Start of Block
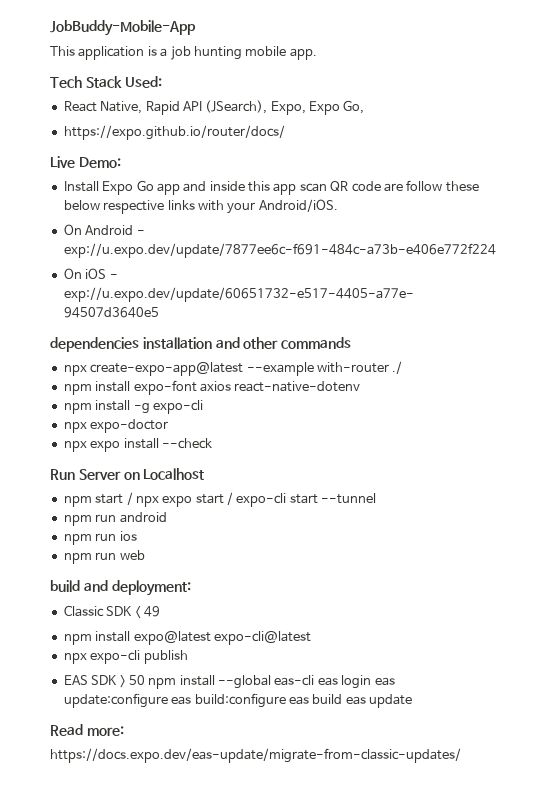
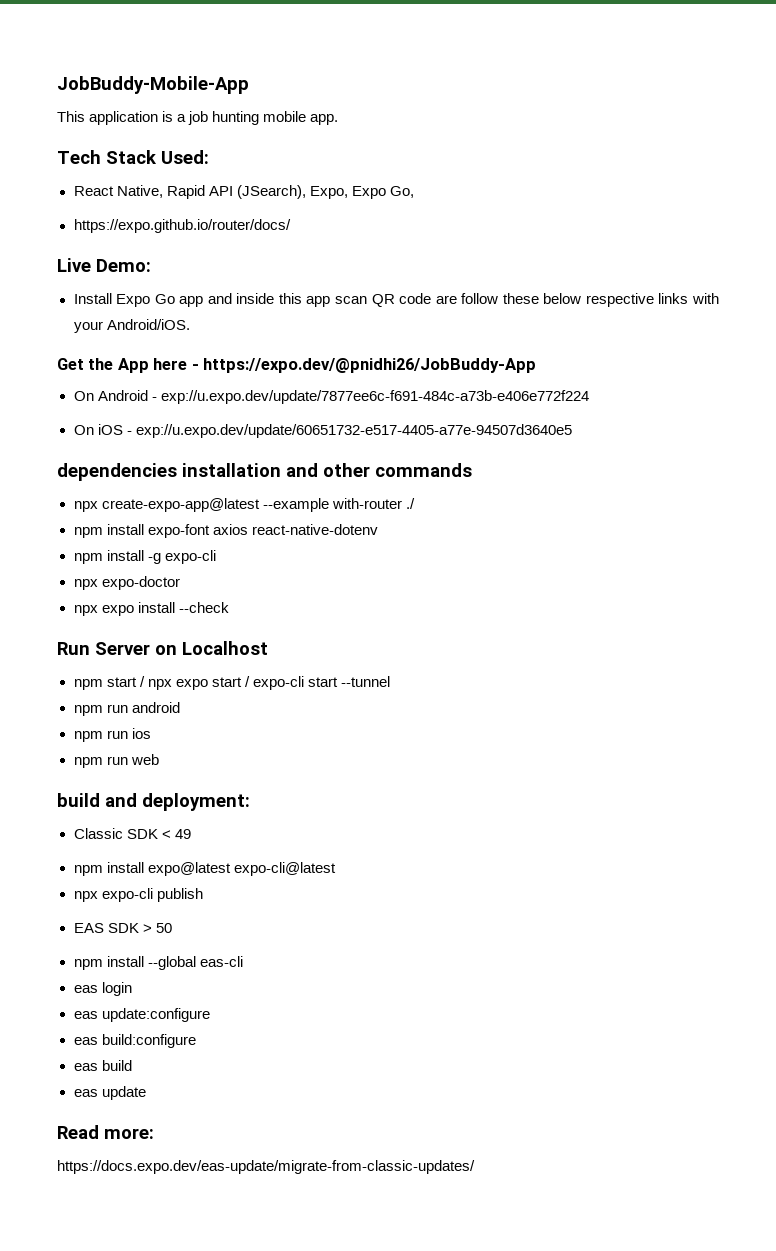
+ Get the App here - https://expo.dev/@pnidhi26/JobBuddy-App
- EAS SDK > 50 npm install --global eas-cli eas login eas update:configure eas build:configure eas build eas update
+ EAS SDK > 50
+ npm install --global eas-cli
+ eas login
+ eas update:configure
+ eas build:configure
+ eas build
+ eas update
End of Block
## About this exercise
What you write should match the entries exactly, except that the pictures are dropped.

## Written answer
+ Get the App here - https://expo.dev/@pnidhi26/JobBuddy-App
- EAS SDK > 50 npm install --global eas-cli eas login eas update:configure eas build:configure eas build eas update
+ EAS SDK > 50
+ npm install --global eas-cli
+ eas login
+ eas update:configure
+ eas build:configure
+ eas build
+ eas update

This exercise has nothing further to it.